* [EXERCISE] Would you mind restating all of the records word for word, skipping the pictures?

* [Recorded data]

===

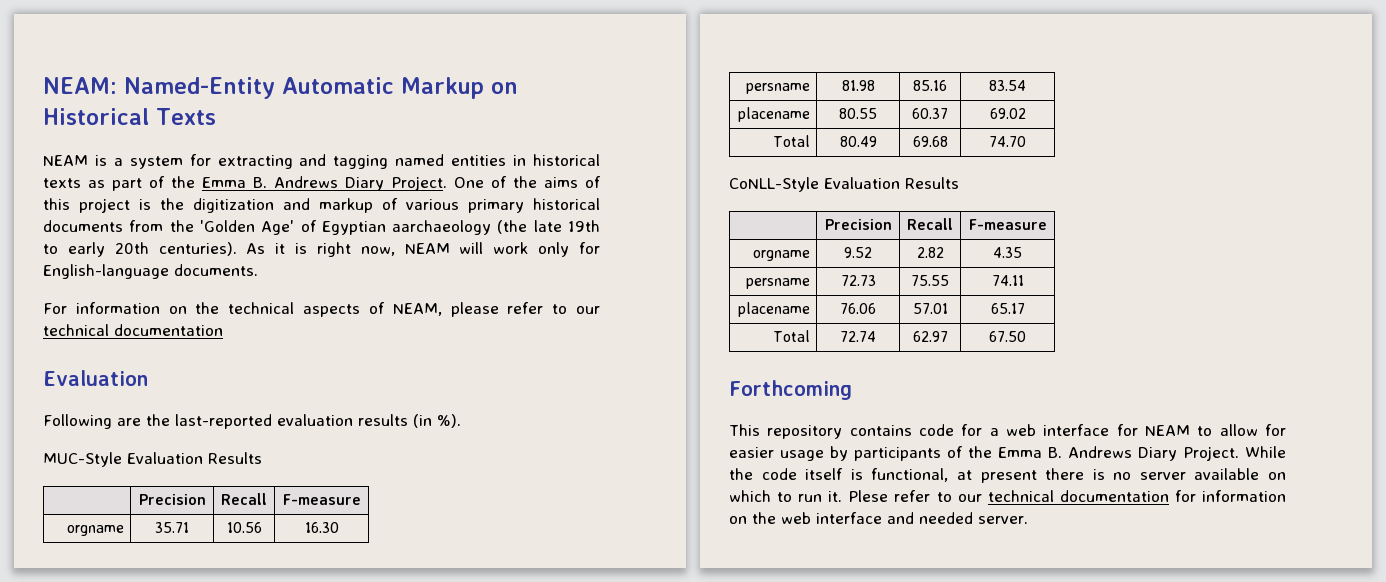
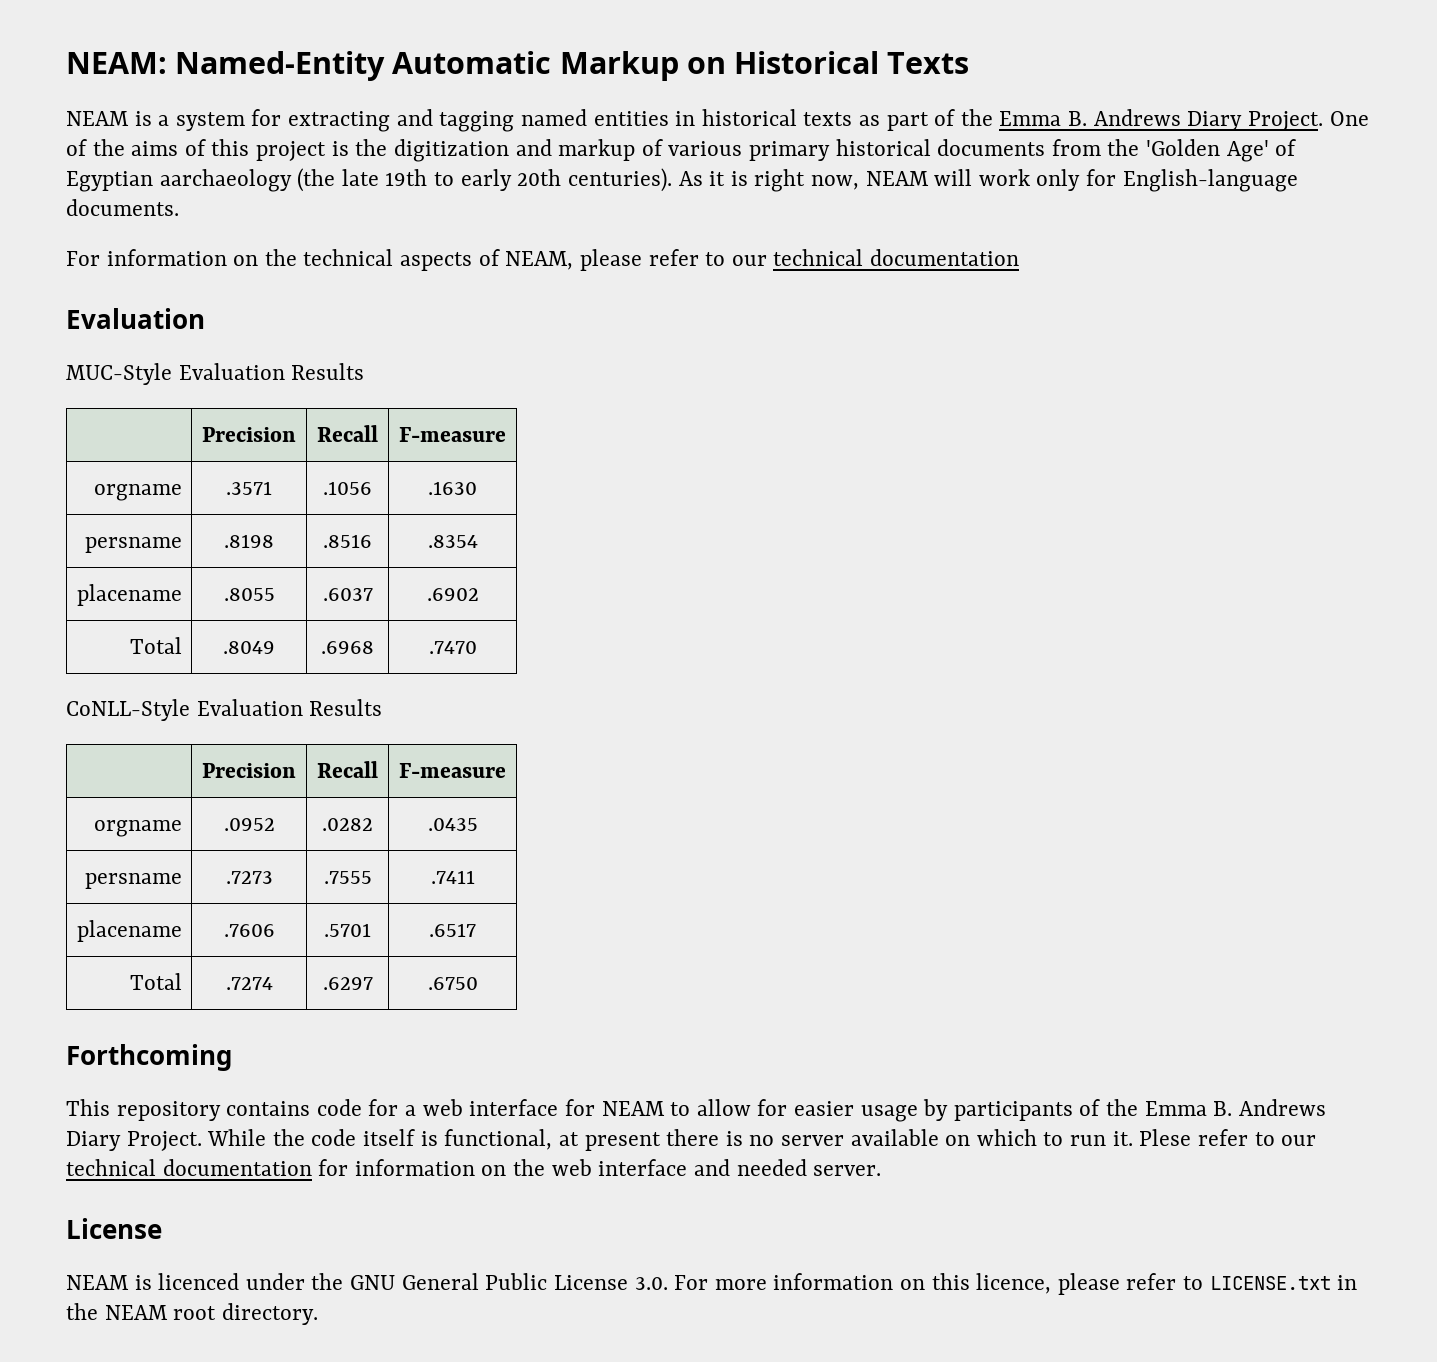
[43,414,461,429] // Following are the last-reported evaluation results (in %). -> (205, 318) none
[155,522,189,533] [226,522,262,533] [304,522,339,533] [745,83,810,94] [841,80,875,91] [913,80,947,91] [989,80,1026,91] [737,107,810,122] [839,108,877,119] [912,108,948,119] [989,108,1026,119] [772,135,810,147] [839,136,877,147] [912,136,948,147] [989,136,1026,147] 35.71 | 10.56 | 16.30 // persname | 81.98 | 85.16 | 83.54 // placename | 80.55 | 60.37 | 69.02 // Total | 80.49 | 69.68 | 74.70 -> [226,481,272,495] [323,481,372,495] [428,481,477,495] [85,537,183,553] [224,534,274,548] [323,534,372,548] [427,535,478,548] [77,584,183,606] [223,588,275,601] [322,588,373,601] [426,588,479,601] [130,637,183,654] [223,641,275,654] [321,641,374,654] [428,641,477,654] .3571 | .1056 | .1630 // persname | .8198 | .8516 | .8354 // placename | .8055 | .6037 | .6902 // Total | .8049 | .6968 | .7470
[844,247,872,258] [916,247,944,258] [993,247,1022,258] [745,278,810,289] [840,275,876,286] [911,275,949,286] [991,275,1024,286] [737,302,810,317] [840,303,876,314] [912,303,948,314] [990,303,1025,314] [772,330,810,342] [840,331,876,342] [912,331,948,342] [989,331,1026,342] 9.52 | 2.82 | 4.35 // persname | 72.73 | 75.55 | 74.11 // placename | 76.06 | 57.01 | 65.17 // Total | 72.74 | 62.97 | 67.50 -> [223,818,275,831] [322,818,373,831] [427,818,478,831] [85,873,183,889] [225,871,273,884] [323,871,372,884] [430,870,475,884] [77,920,183,942] [223,924,275,937] [324,923,371,937] [429,923,476,937] [130,973,183,990] [225,977,273,990] [322,977,373,990] [427,977,478,990] .0952 | .0282 | .0435 // persname | .7273 | .7555 | .7411 // placename | .7606 | .5701 | .6517 // Total | .7274 | .6297 | .6750
(1028, 520) none -> [66,1218,162,1239] [66,1273,1358,1295] [66,1303,318,1325] // License // NEAM is licenced under the GNU General Public License 3.0. For more information on this licence, please refer to LICENSE.txt in the NEAM root directory.

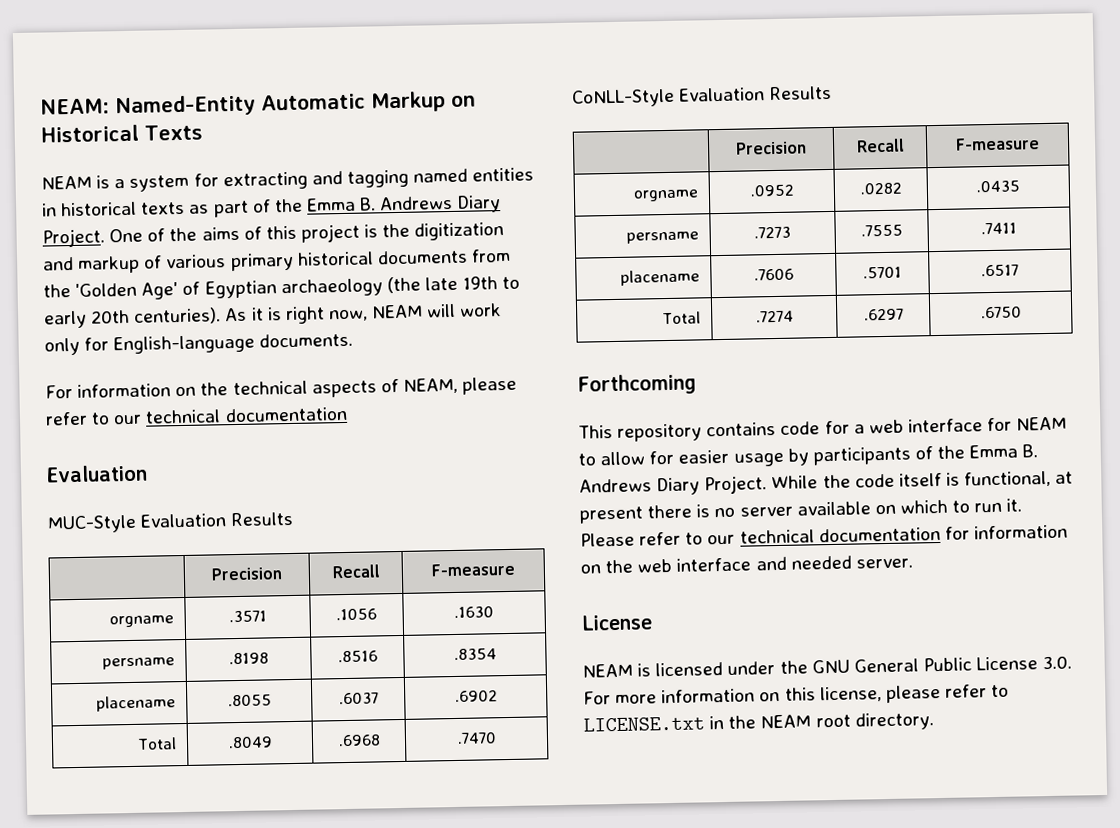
[159,169,292,192] aarchaeology -> [280,278,383,298] archaeology
[1139,1129,1192,1146] Plese -> [580,532,635,547] Please
[158,1273,240,1290] licenced -> [655,662,724,677] licensed
[976,1273,1052,1294] licence, -> [819,686,882,703] license,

===

* [WRITTEN REPLY]
[43,414,461,429] // Following are the last-reported evaluation results (in %). -> (205, 318) none
[155,522,189,533] [226,522,262,533] [304,522,339,533] [745,83,810,94] [841,80,875,91] [913,80,947,91] [989,80,1026,91] [737,107,810,122] [839,108,877,119] [912,108,948,119] [989,108,1026,119] [772,135,810,147] [839,136,877,147] [912,136,948,147] [989,136,1026,147] 35.71 | 10.56 | 16.30 // persname | 81.98 | 85.16 | 83.54 // placename | 80.55 | 60.37 | 69.02 // Total | 80.49 | 69.68 | 74.70 -> [226,481,272,495] [323,481,372,495] [428,481,477,495] [85,537,183,553] [224,534,274,548] [323,534,372,548] [427,535,478,548] [77,584,183,606] [223,588,275,601] [322,588,373,601] [426,588,479,601] [130,637,183,654] [223,641,275,654] [321,641,374,654] [428,641,477,654] .3571 | .1056 | .1630 // persname | .8198 | .8516 | .8354 // placename | .8055 | .6037 | .6902 // Total | .8049 | .6968 | .7470
[844,247,872,258] [916,247,944,258] [993,247,1022,258] [745,278,810,289] [840,275,876,286] [911,275,949,286] [991,275,1024,286] [737,302,810,317] [840,303,876,314] [912,303,948,314] [990,303,1025,314] [772,330,810,342] [840,331,876,342] [912,331,948,342] [989,331,1026,342] 9.52 | 2.82 | 4.35 // persname | 72.73 | 75.55 | 74.11 // placename | 76.06 | 57.01 | 65.17 // Total | 72.74 | 62.97 | 67.50 -> [223,818,275,831] [322,818,373,831] [427,818,478,831] [85,873,183,889] [225,871,273,884] [323,871,372,884] [430,870,475,884] [77,920,183,942] [223,924,275,937] [324,923,371,937] [429,923,476,937] [130,973,183,990] [225,977,273,990] [322,977,373,990] [427,977,478,990] .0952 | .0282 | .0435 // persname | .7273 | .7555 | .7411 // placename | .7606 | .5701 | .6517 // Total | .7274 | .6297 | .6750
(1028, 520) none -> [66,1218,162,1239] [66,1273,1358,1295] [66,1303,318,1325] // License // NEAM is licenced under the GNU General Public License 3.0. For more information on this licence, please refer to LICENSE.txt in the NEAM root directory.

[159,169,292,192] aarchaeology -> [280,278,383,298] archaeology
[1139,1129,1192,1146] Plese -> [580,532,635,547] Please
[158,1273,240,1290] licenced -> [655,662,724,677] licensed
[976,1273,1052,1294] licence, -> [819,686,882,703] license,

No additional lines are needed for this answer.